I’m sitting here, on the ferry going home, thinking thinking thinking. Not unlike a friend of mine
I’ve just come from the hospital where I got an ultrasound on my right breast. A bit ago I found a lump. I was told from the beginning, by both my family doctor and then my surgeon, that it was most likely nothing to be concerned about. Nevertheless, an ultrasound was booked, just to be on the safe side. Well, today I was informed, that it’s definitely nothing to worry about.
A relief right?
Right. But now, here I am, like I said, sitting on the ferry, thinking. There is nothing like knowing that there is something potentially fatal in your body to make you ponder your life. Or rather, nothing like dodging a bullet to make you think.

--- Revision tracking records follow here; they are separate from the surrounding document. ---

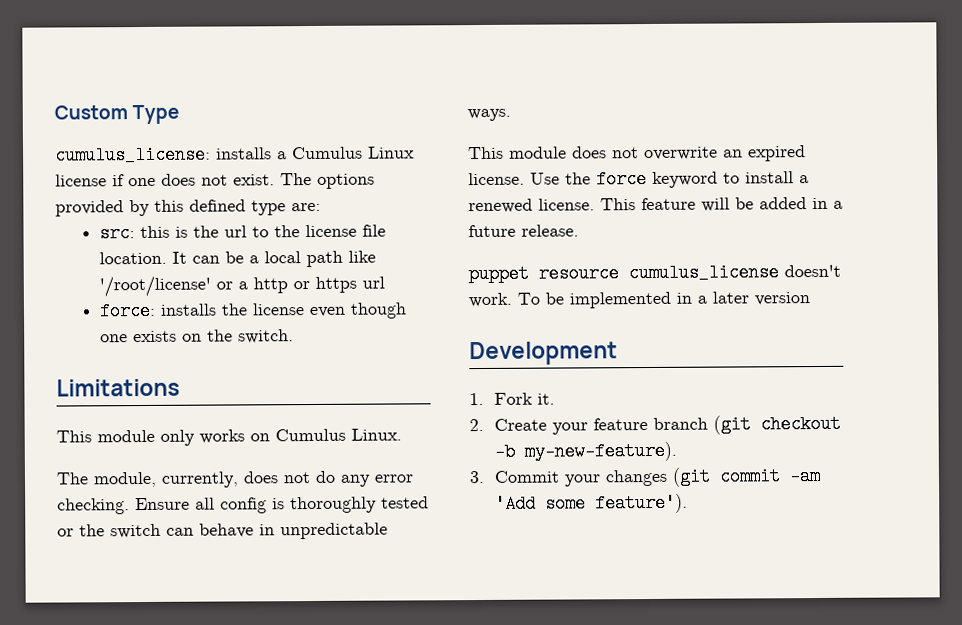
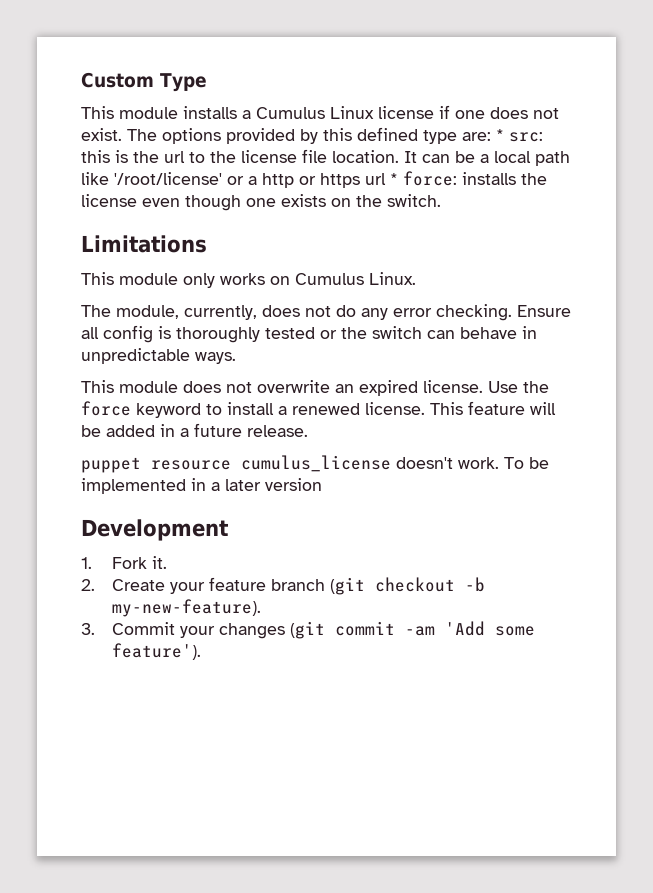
[55,145,211,165] cumulus_license: -> [81,106,178,119] This module
(321, 207) // -> [496,129,504,141] *
(386, 282) // -> [390,173,398,185] *

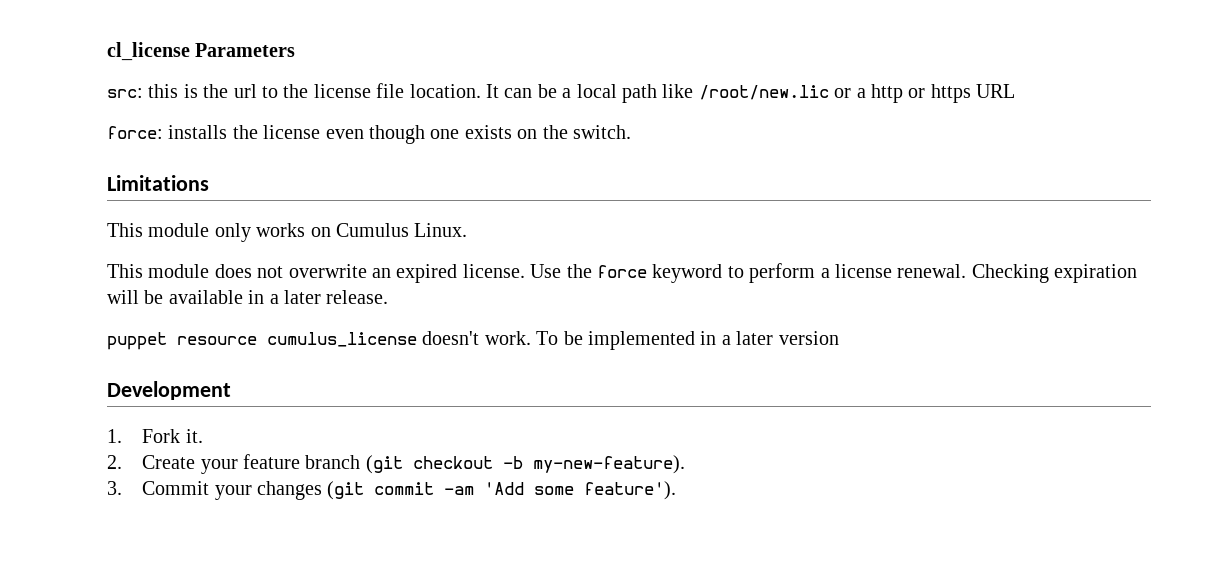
[81,72,207,92] [81,105,559,119] [81,127,504,144] Custom Type // This module installs a Cumulus Linux license if one does not exist. The options provided by this defined type are: * -> [107,42,296,61] cl_license Parameters //
[114,172,222,185] '/root/license' -> [698,85,829,100] /root/new.lic
[365,173,398,185] url * -> [976,84,1016,98] URL //
[81,304,571,321] [81,325,537,343] [81,348,236,364] // The module, currently, does not do any error checking. Ensure all config is thoroughly tested or the switch can behave in unpredictable ways. -> (468, 230) none
[227,401,525,415] install a renewed license. This feature -> [749,263,1138,283] perform a license renewal. Checking expiration
[106,423,242,437] added in a future -> [168,290,321,304] available in a later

What if it was a tumor? What if I was sick?
I’ll tell you this, if I was dying, there would be a lot I would want to change about my life in a short amount of time. So what does that say about my life now? Why is it that it would take me actually being sick before I would “man up” and start to change things? Do you know what that says to me? Laziness (which is not a surprise to anyone, really, is it.) and a lack of resolve. No ambition, no focus.

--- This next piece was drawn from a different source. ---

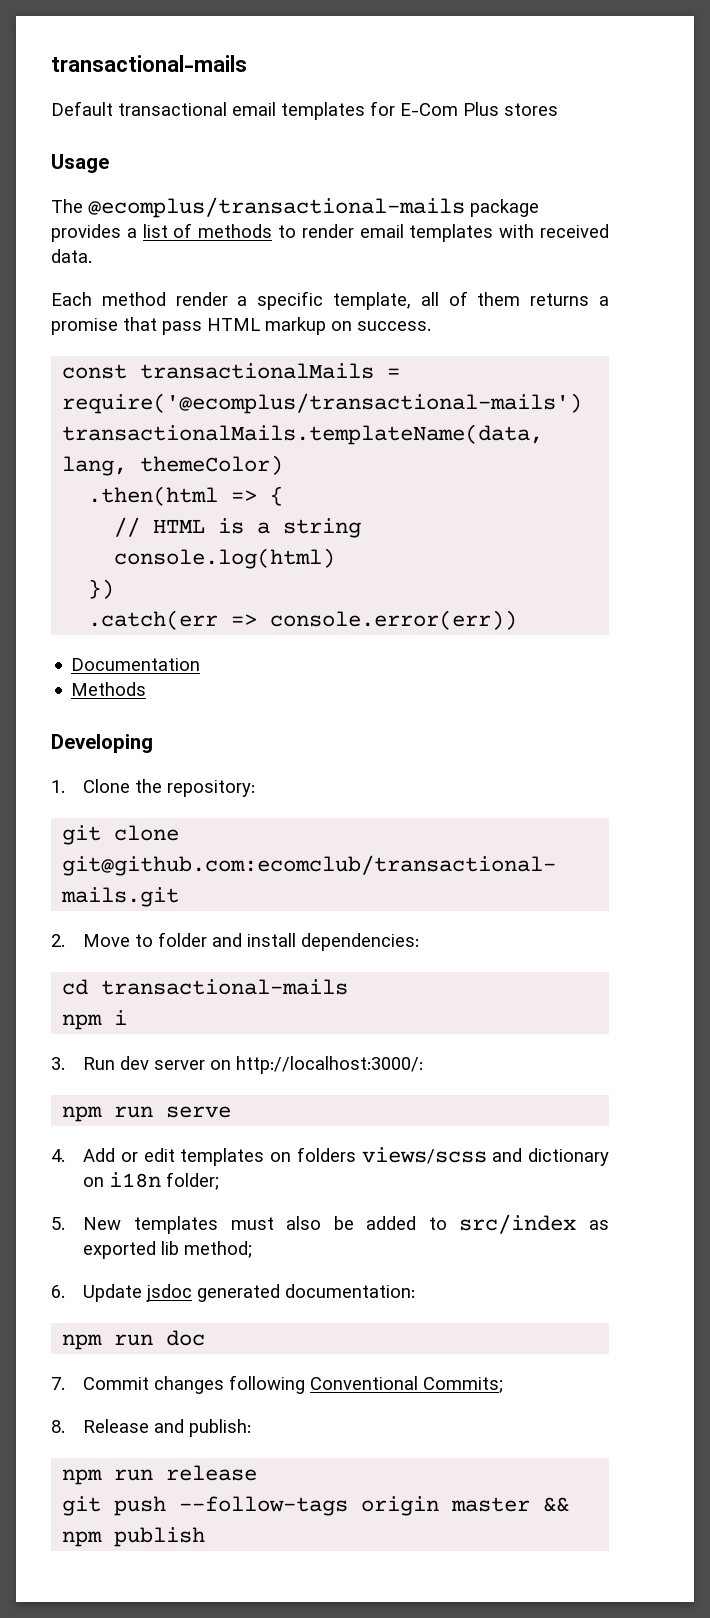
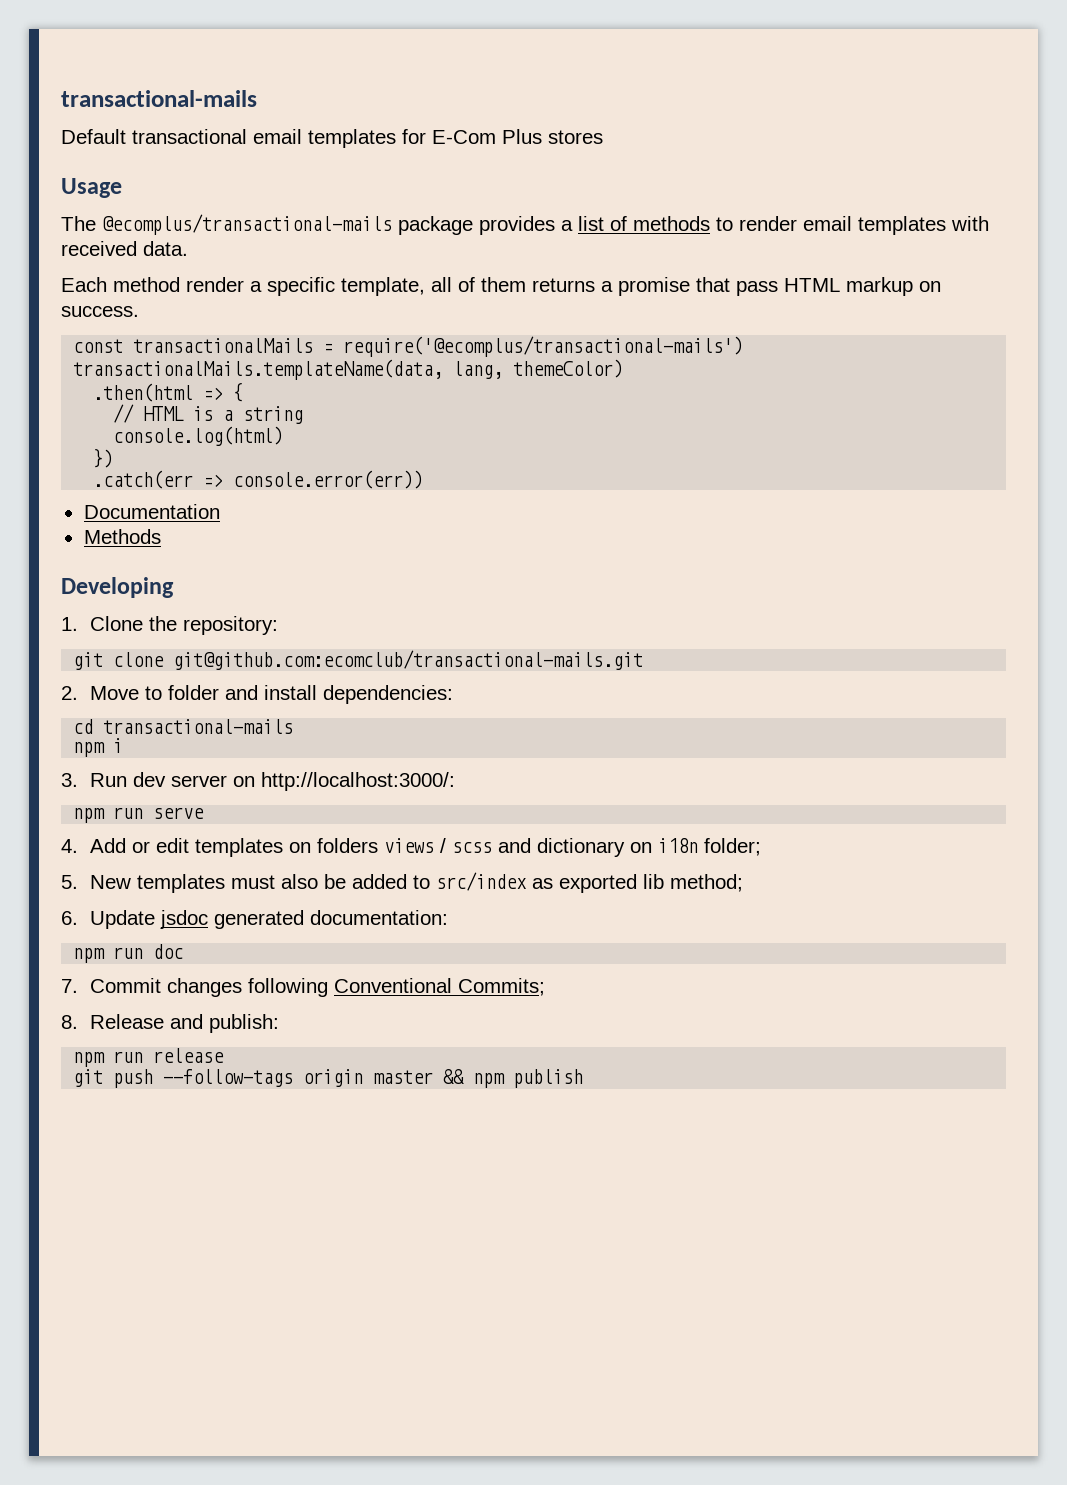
[361,1147,487,1164] views/scss -> [384,838,493,853] views / scss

I’m a dreamer with no Follow-Through. That’s honestly something that I’ve known about myself for a long time, a very long time, maybe I’ve even mentioned it before. I’d like to change that… but the laziness always interferes.
Here’s the sad thing: Even though I’ve been slapped in the face with the jizzed in sock of reality, there is a 95% chance that I won’t change… Oh who am I kidding? A 99% change. Because I’m nothing if not a stubborn Ass.

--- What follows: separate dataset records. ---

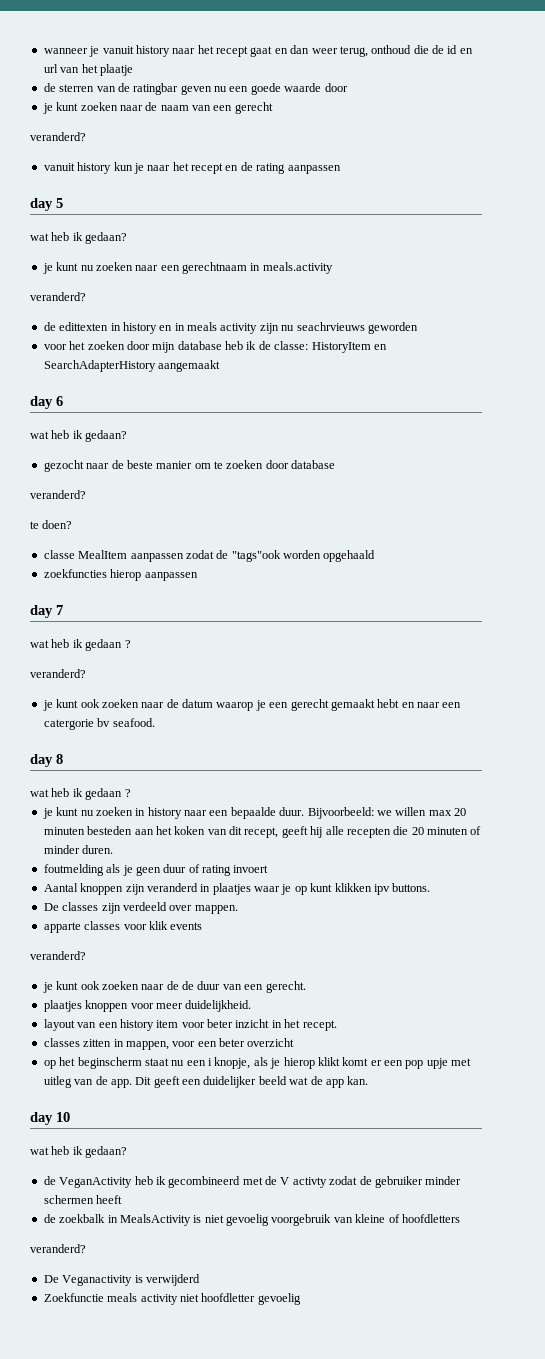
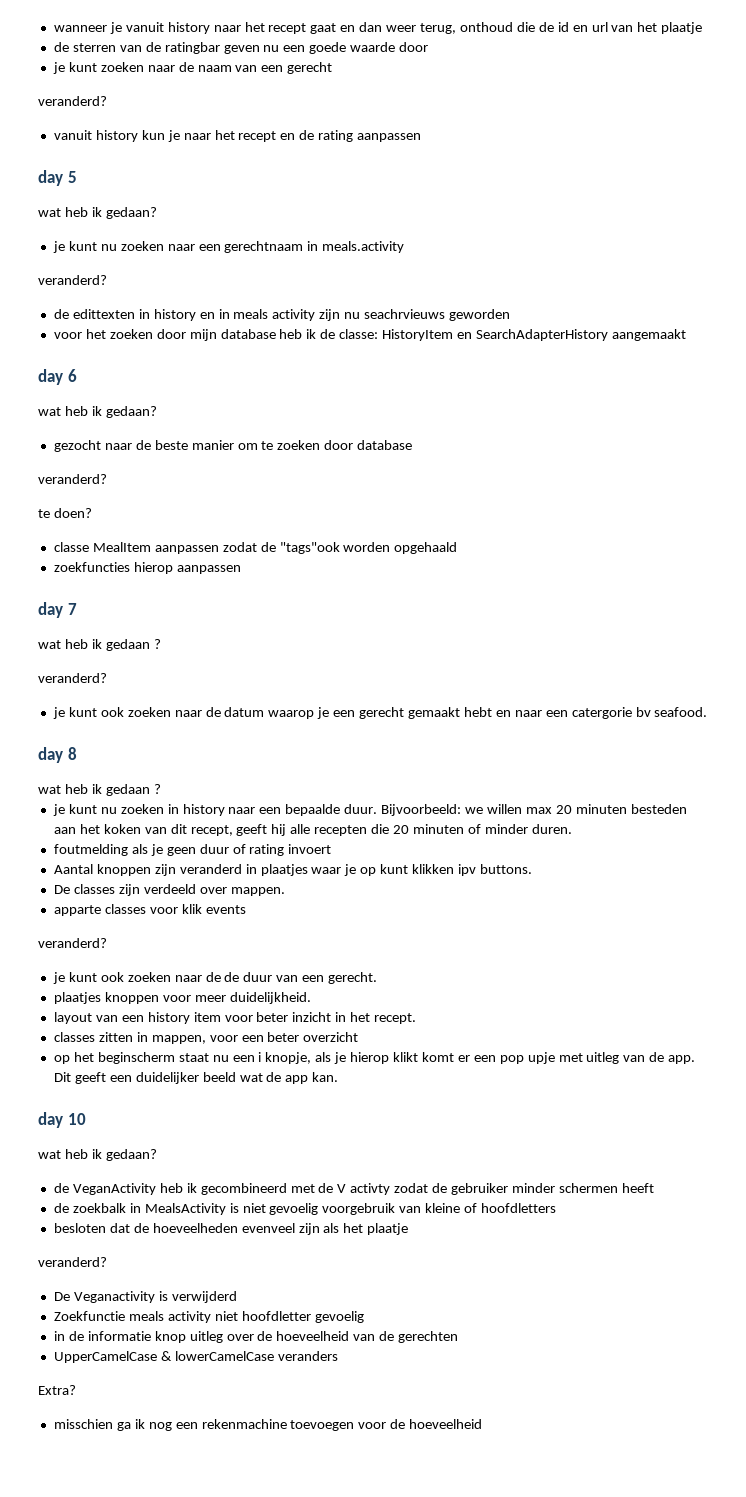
(460, 1218) none -> [53,1223,409,1235] // besloten dat de hoeveelheden evenveel zijn als het plaatje
(301, 1299) none -> [53,1331,459,1343] [53,1351,338,1363] [38,1385,76,1395] [53,1419,483,1431] // in de informatie knop uitleg over de hoeveelheid van de gerechten // UpperCamelCase & lowerCamelCase veranders // Extra? // misschien ga ik nog een rekenmachine toevoegen voor de hoeveelheid

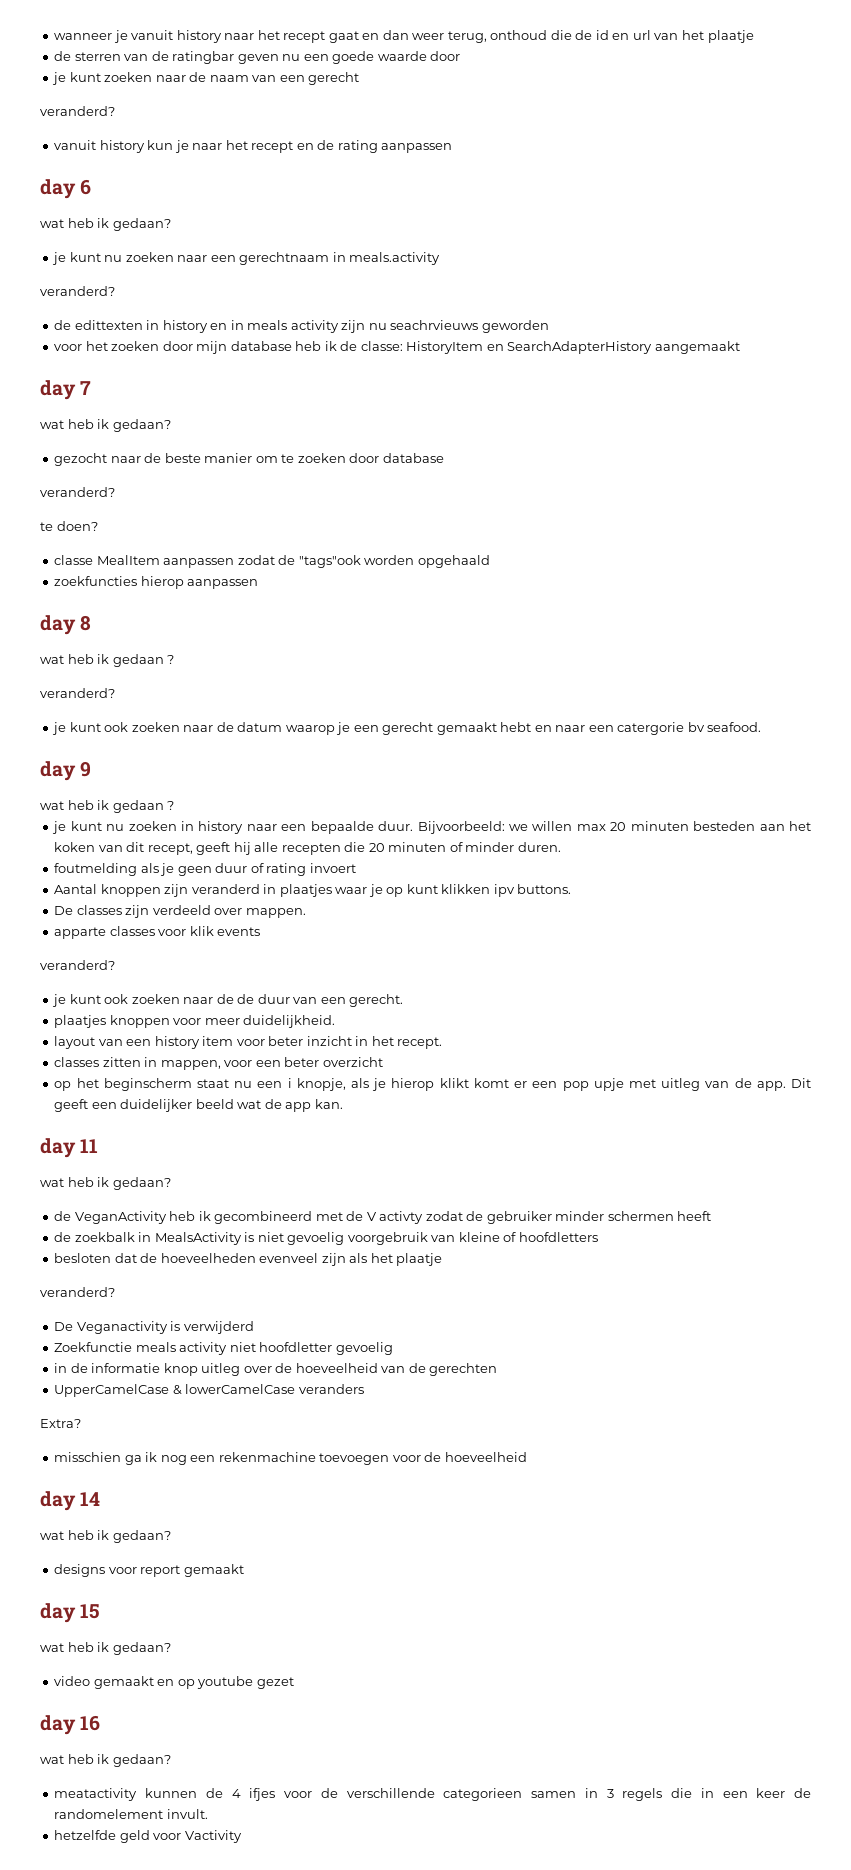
[67,171,77,183] 5 -> [80,179,92,195] 6
[67,369,77,382] 6 -> [80,381,92,395] 7
[67,603,77,615] 7 -> [80,615,92,631] 8
[67,747,77,760] 8 -> [80,761,92,777] 9
[67,1113,86,1125] 10 -> [80,1139,99,1153] 11
(483, 1424) none -> [40,1491,101,1511] [40,1530,171,1543] [54,1564,244,1577] [40,1603,100,1623] [40,1642,171,1655] [54,1676,294,1689] [40,1715,101,1735] [40,1754,171,1767] [54,1788,811,1801] [54,1809,208,1819] [54,1830,242,1843] // day 14 // wat heb ik gedaan? // designs voor report gemaakt // day 15 // wat heb ik gedaan? // video gemaakt en op youtube gezet // day 16 // wat heb ik gedaan? // meatactivity kunnen de 4 ifjes voor de verschillende categorieen samen in 3 regels die in een keer de randomelement invult. // hetzelfde geld voor Vactivity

Today, I’m wishing I had a little more of my SIL’s fortitude. Now there is an amazingly strong woman who does what needs to be done. Everyone could do with a little of Lisa’s strength.
Wow, that really was a “Dear Diary,” moment, wasn’t it?
Now, after those rather dreary thoughts, here’s a couple of good points to my day:
- I actually was in and out of my ultrasound appointment today before my appointment was scheduled to even begin. (I’m sure all of you realize the sheer amazing-ness of that when it comes to appointments at a hospital.) Thus, I was able to be on an earlier ferry, arriving home a full hour than anticipated.
- I got my very first holiday coffee from Starbuck. A Peppermint Mocha in a festive red cup. Let the holiday’s begin.